__REQUIRED WORK__
The records below are to be copied word for word, with every picture left out.

* * * *

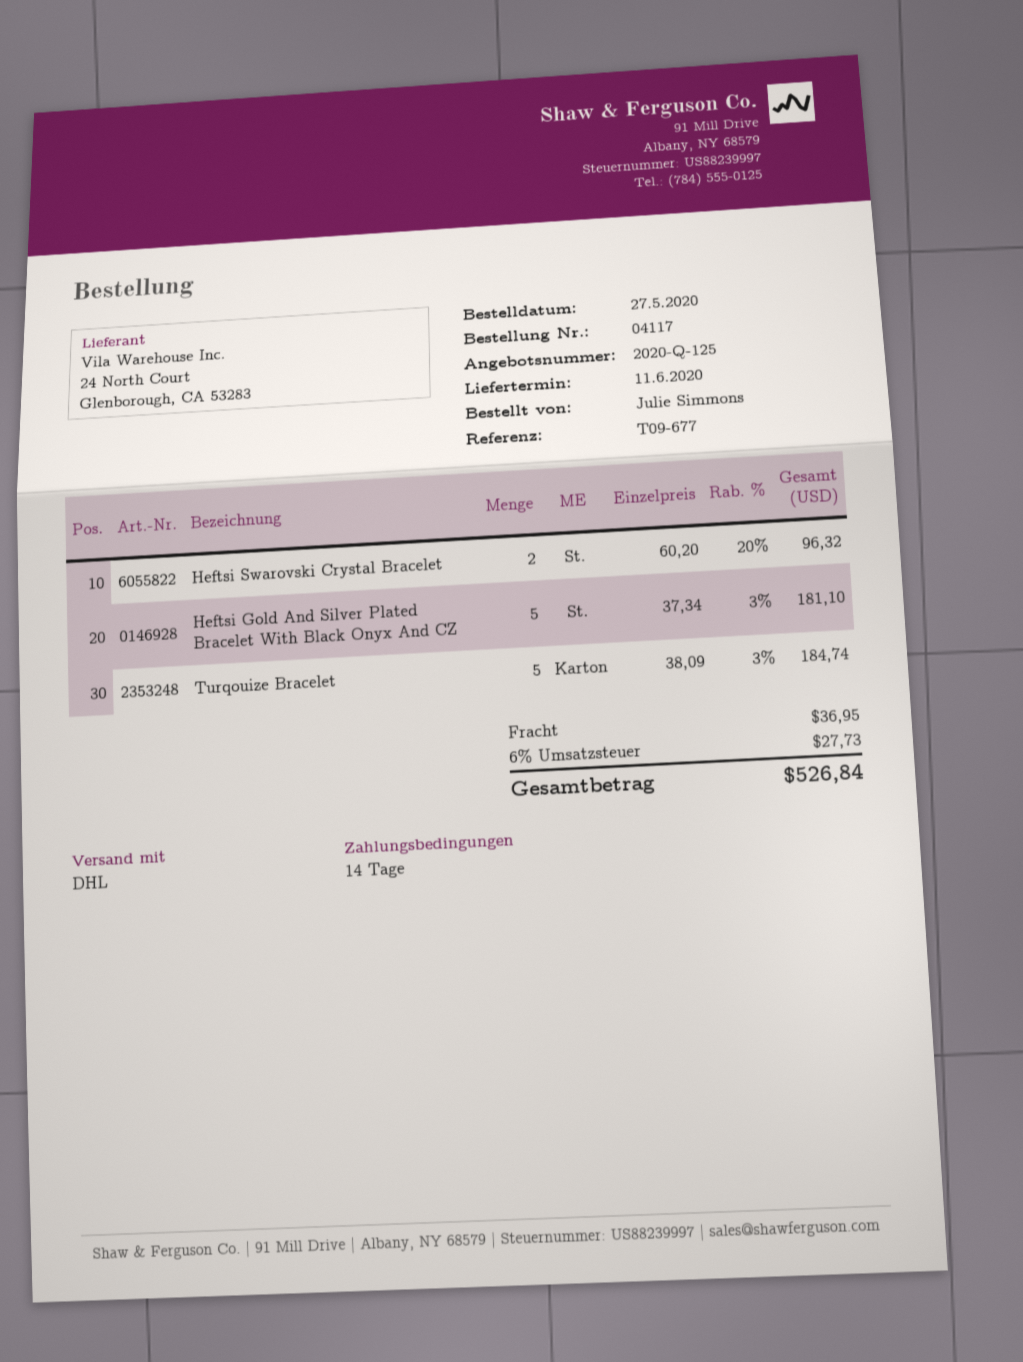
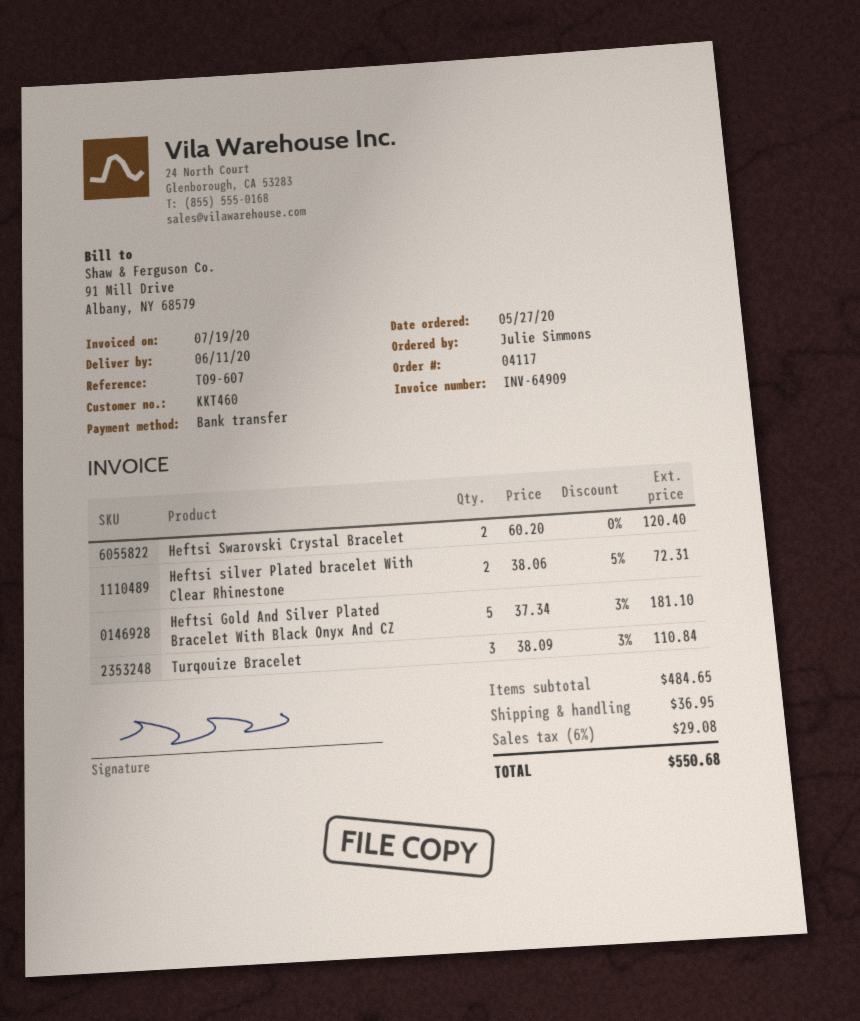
reference: T09-677 -> T09-607
Heftsi Swarovski Crystal Bracelet: 2 x 60.20 - 20% = 96.32 -> 2 x 60.20 = 120.40
Turqouize Bracelet: 5 x 38.09 - 3% = 184.74 -> 3 x 38.09 - 3% = 110.84
Heftsi silver Plated bracelet With Clear Rhinestone: none -> 2 x 38.06 - 5% = 72.31
tax: 6% = 27.73 -> 6% = 29.08
total: 526.84 -> 550.68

* * * *

__WRITTEN ANSWER__
reference: T09-677 -> T09-607
Heftsi Swarovski Crystal Bracelet: 2 x 60.20 - 20% = 96.32 -> 2 x 60.20 = 120.40
Turqouize Bracelet: 5 x 38.09 - 3% = 184.74 -> 3 x 38.09 - 3% = 110.84
Heftsi silver Plated bracelet With Clear Rhinestone: none -> 2 x 38.06 - 5% = 72.31
tax: 6% = 27.73 -> 6% = 29.08
total: 526.84 -> 550.68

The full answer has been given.